Open Art House – Ivrea
Appena entrato all’Open Art House di Ivrea (Via San Gaudenzio 10/b), il visitatore congettura di essere al centro di una scenografia architettonica piacevolmente configurata come fosse un’abitazione (comprensiva di cucina, salotto e soppalco-studio) sulle cui pareti sono collocati dipinti mentre sculture compaiono fra gli arredi. Monica Cremaschi, fondatrice della Galleria, e il consorte Leonardo Porcelli accolgono invece gli appassionati d’arte negli stessi ambienti in cui vivono e dove quotidianamente apprezzano le opere che li circondano.

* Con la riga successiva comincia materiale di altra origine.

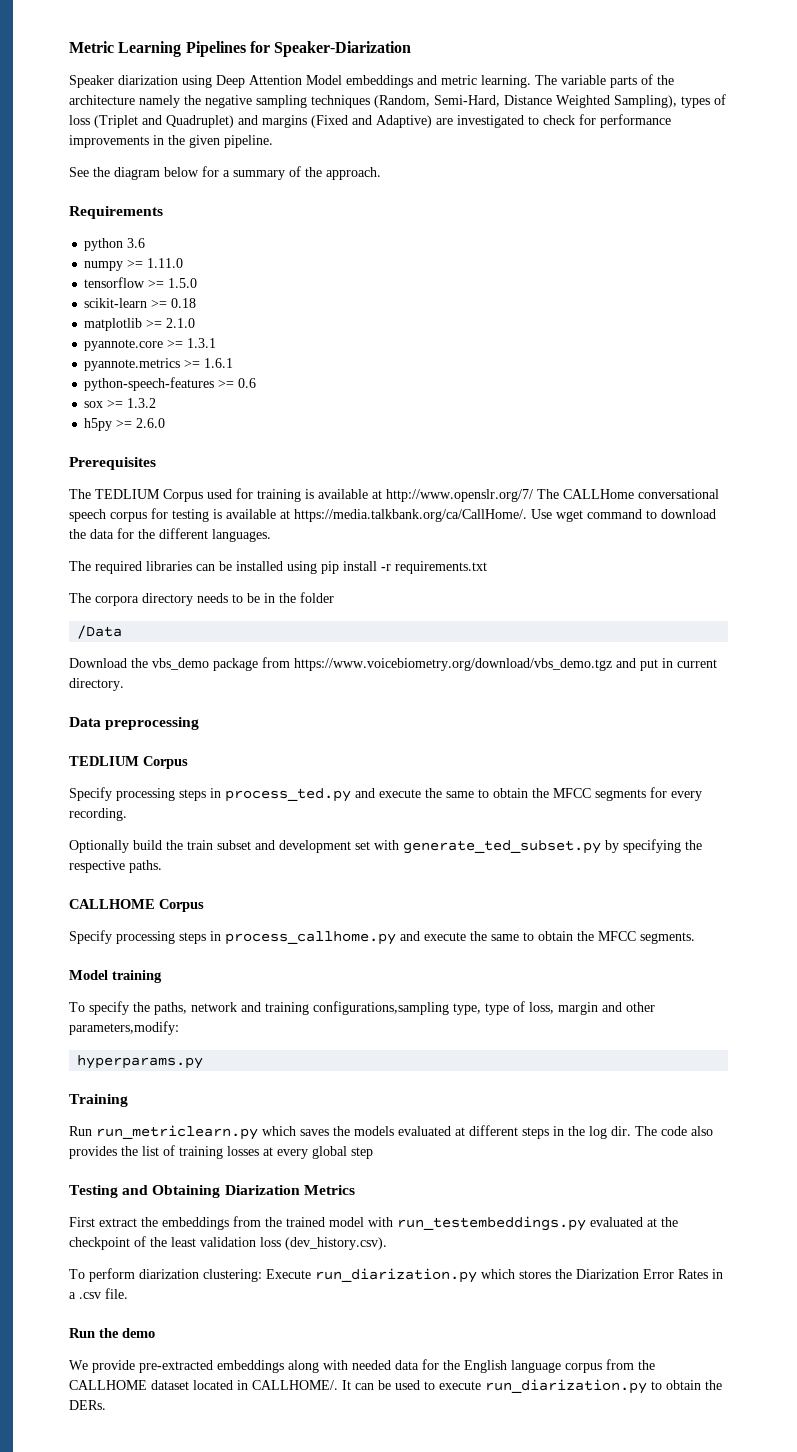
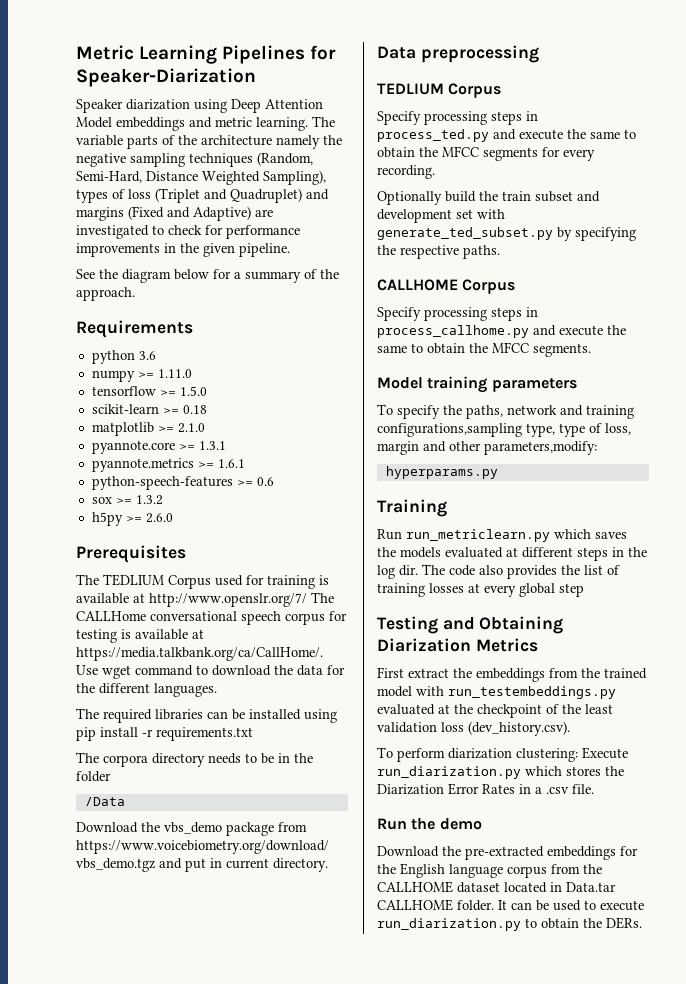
(162, 976) none -> [491,378,577,392] parameters
[69,1360,419,1373] We provide pre-extracted embeddings along with needed data -> [377,846,616,860] Download the pre-extracted embeddings
[252,1380,338,1390] CALLHOME/. -> [566,882,616,892] [377,899,494,911] Data.tar CALLHOME folder.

Nata dapprima in un monolocale di Milano nel 2002, la Galleria OAH in seguito diventa eporediese e dal 2019 ospita il Premio Art Rise, interessante opportunità per giovani creativi; con la recente mostra “20×20” inoltre si sono voluti festeggiare i vent’anni di attività della Galleria, attraverso un’eterogenea scelta di artisti.
Giacomo Montanaro, utilizzando acidi su carta fotografica, traccia sagome umane in pose dinamiche dalle intense cromie; quattro fotografie appartenenti al progetto “Fear it” di Dayana Fergemberger evidenziano invece i parallelismi fra la condizione di timore e chiusura vissuta durante il “lockdown” e l’alienazione dello spirito soffocato dalla superficialità.
Alessandro Lando dipinge -olio su tavola- un’opera iperrealista in cui un pannello circolare ruota grazie a un sensore di presenza: l’artista suggerisce così un “memento mori” in cui un farmaco, accostato a un teschio, appare duplicemente salutare e venefico.
Francesca Tagè in “Only Human” sottolinea l’alto valore che può celarsi dietro l’umile condizione umana mentre Luca Zurzolo per mezzo della scultura rappresenta il difficile rapporto dell’uomo con se stesso, la natura e il tempo.
Francesca Dondoglio connette, con velature che si compenetrano, blu e rosso, cromie dense di significati simbolici; Caterina presenta invece “Born Again”, un trittico di sculture in gesso dalle ridotte dimensioni, stilisticamente differenti ma unite dal tema della nascita, sia fisica oppure spirituale.
Luciano Caggianello con vena umoristica scopre analogie tra forme naturali ed elementi meccanici; al contrario Valeria Fondi preferisce linguaggio drammatico ed elaborazione fotografica per esprimere la fame interiore di trascendenza.
Tania Marino crea un “Nudo femminile” psicologico, utilizzando macchie d’inchiostro e frasi tratte da un flusso di intimi pensieri; Giulia Balducci offre inoltre un’inedita e tenera visione di “Papà Lupo”, in disaccordo con la tradizionale feroce immagine del predatore e, parimenti, Claus piega fili metallici per evocare una protettiva paternità.
Silvia Papa si concentra sull’idea del movimento e paragona l’azione di alcuni performer a fortuite decorazioni di superfici murarie. Sembra altresì muoversi la materia trasparente, lavorata a imitazione dell’acqua, che avvolge le impronte impresse da uomini di tre generazioni successive, posti a confronto in un video correlato alle sculture (Amina Barosi).
Matteo Mo nelle fotografie si rifà ai personaggi biblici, seppur interpretati in chiave contemporanea, mentre Louise Abbiati concretizza concetti quale la Speranza attraverso scatti fotografici simili a dipinti; Cinzia Marmifero quindi traduce la “Meraviglia” in una scultura di cartapesta in cui s’intravede un braccio teso verso il cielo.
Fra le opere compare infine un ritratto femminile firmato dal compianto filosofo-pittore Eugenio Guarini.
Una Galleria dunque che contribuisce in modo originale alla vita culturale del Canavese: una vetrina per talenti da scoprire.